Detected change data
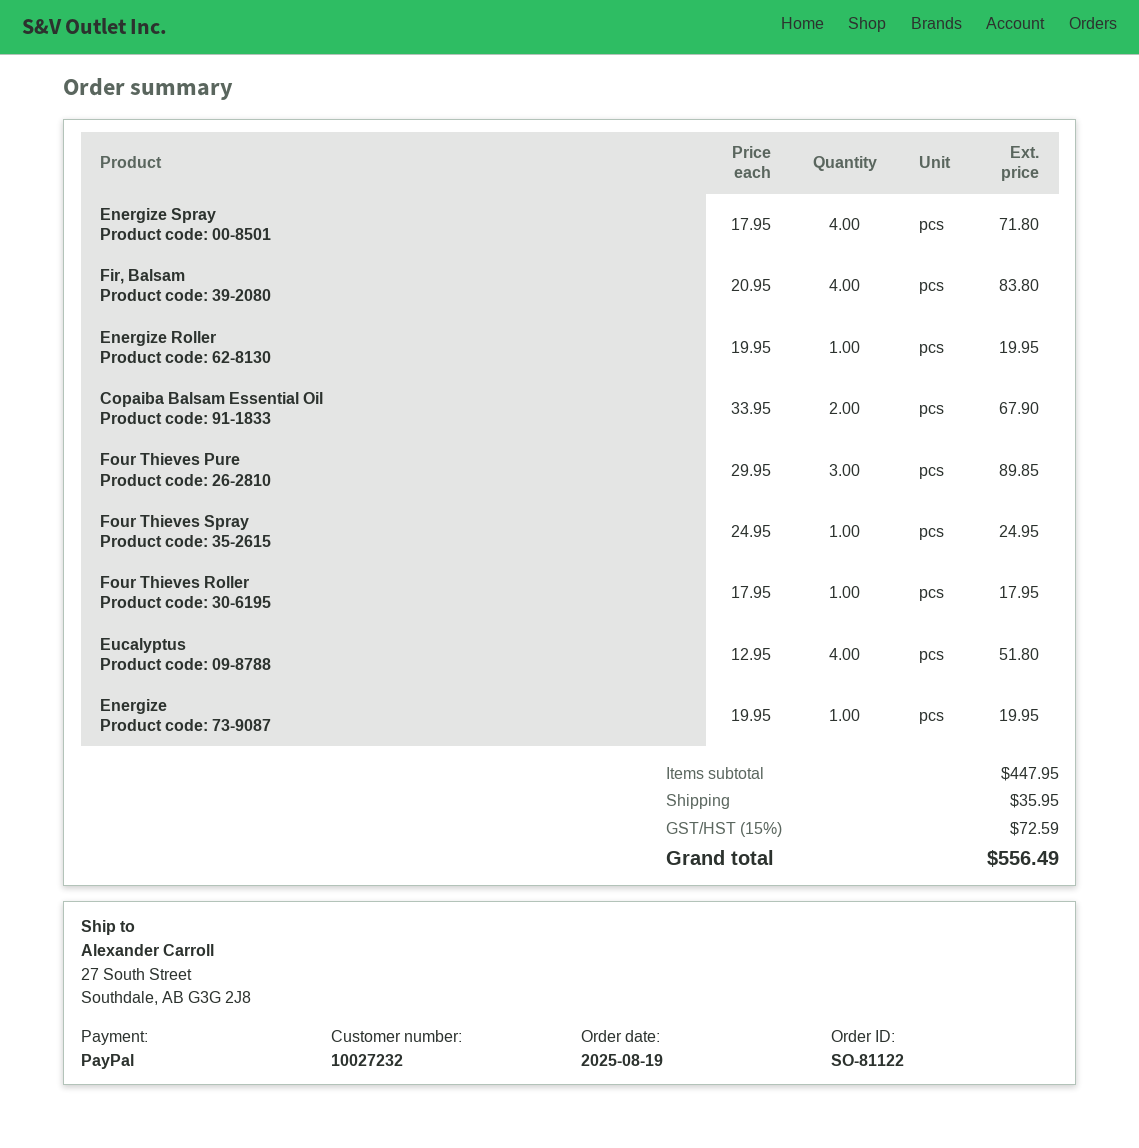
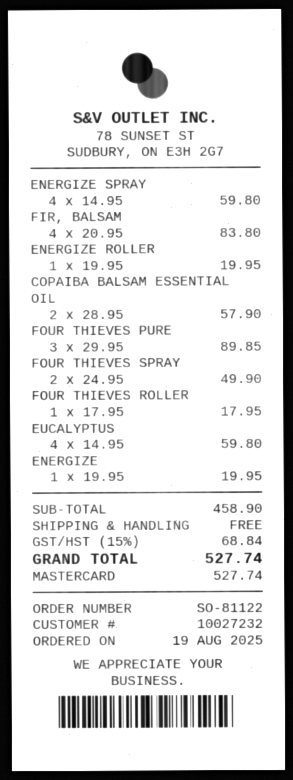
payment method: PayPal -> Mastercard
Energize Spray: 4 x 17.95 = 71.80 -> 4 x 14.95 = 59.80
Copaiba Balsam Essential Oil: 2 x 33.95 = 67.90 -> 2 x 28.95 = 57.90
Four Thieves Spray: 1 x 24.95 = 24.95 -> 2 x 24.95 = 49.90
Eucalyptus: 4 x 12.95 = 51.80 -> 4 x 14.95 = 59.80
subtotal: 447.95 -> 458.90
shipping: 35.95 -> 0.00
tax: 15% = 72.59 -> 15% = 68.84
total: 556.49 -> 527.74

§ **PROBLEM STATEMENT**
Track down all lines above with the string "Spray" and copy them.

§ **SOLUTION TO THIS PROBLEM**
Energize Spray: 4 x 17.95 = 71.80 -> 4 x 14.95 = 59.80
Four Thieves Spray: 1 x 24.95 = 24.95 -> 2 x 24.95 = 49.90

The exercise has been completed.